SWISH-LIBRARY(1) | SWISH-E Documentation | SWISH-LIBRARY(1) |
SWISH-LIBRARY - Interface to the Swish-e C library
The C library in an interface to the Swish-e search code. It provides a way to embed Swish-e into your applications. This API is based on Swish-e version 2.3.
Note: This is a NEW API as of Swish-e version 2.3. The C language interface has changed as has the perl interface to Swish-e. The new Perl interface is the SWISH::API module and is included with the Swish-e distribution. The old SWISHE perl module has been rewritten to work with the new API. The SWISHE perl module is no longer included with the Swish-e distribution, but can be downloaded from the Swish-e web site.
The advantage of the library is that the index files or files can be opened one time and many queries made on the open index. This saves the startup time required to fork and run the swish-e binary, and the expensive time of opening up the index file. Some benchmarks have shown a three fold increase in speed.

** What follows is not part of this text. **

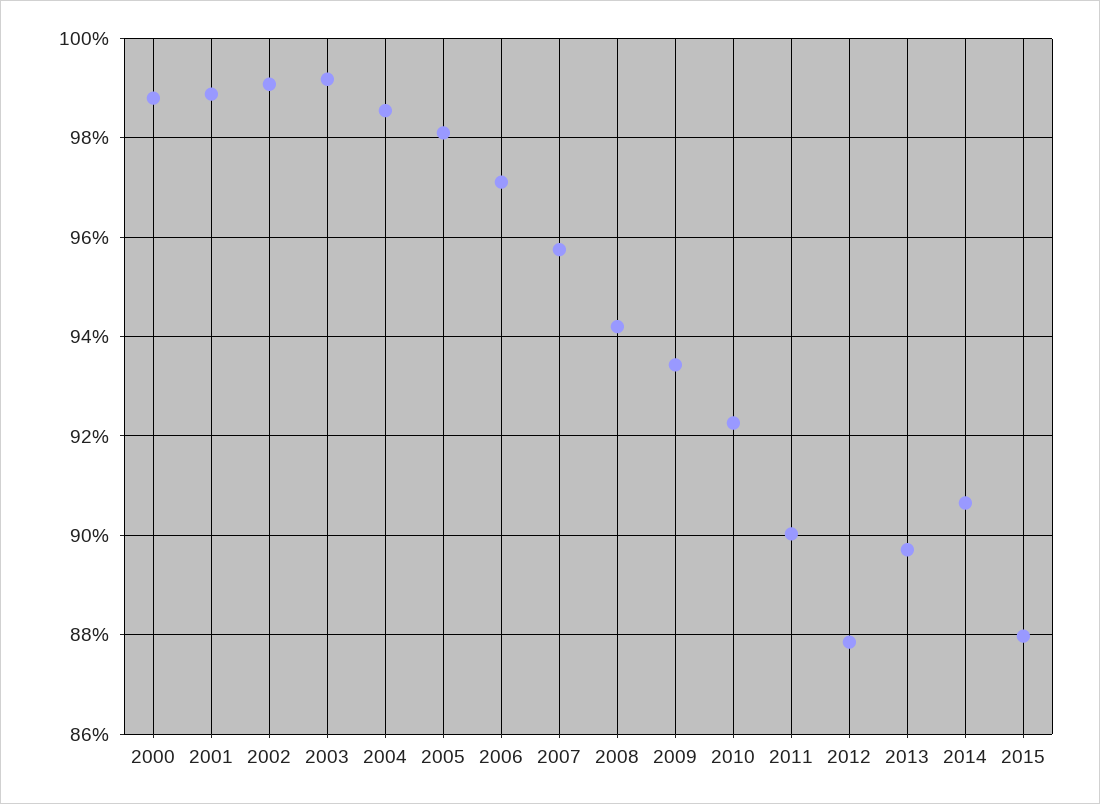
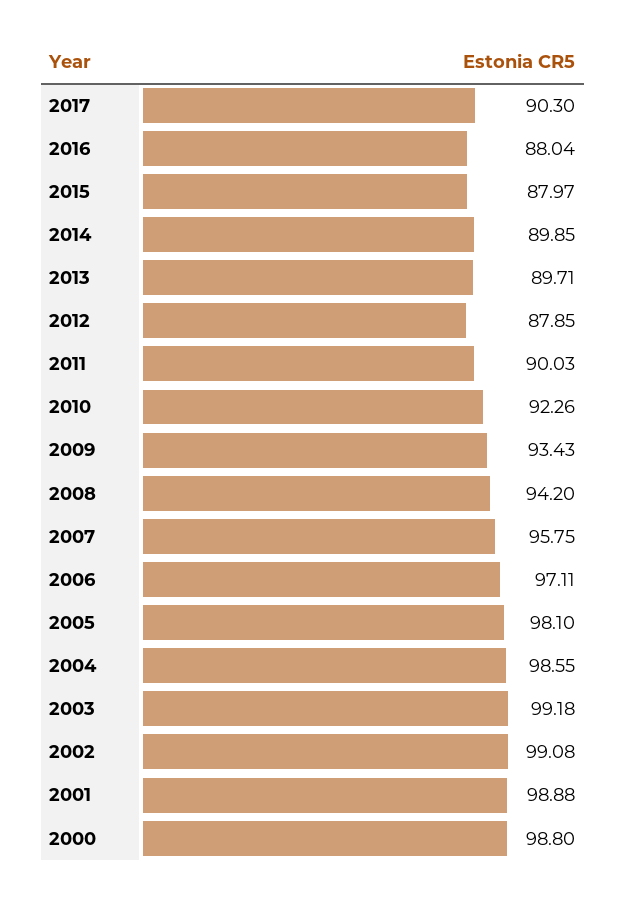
2014: 90.6 -> 89.85
2017: none -> 90.3
2016: none -> 88.04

The downside is that your program now has more code and data in it (the index tables can use quite a bit of memory), and if a fatal error happens in swish it will bring down your program. These are things to think about, especially if embedding swish into a web server such as Apache where there are many processes serving requests.
The best way to learn about the library is to look at two files included with the Swish-e distribution that make use of the library.
To build and run libtest chdir to the src directory and run the commands:
$ make libtest $ ./libtest [optional name of index file]
You will be prompted for the search words. The default index used is index.swish-e. This can be overridden by placing a list of index files in a quote-protected string.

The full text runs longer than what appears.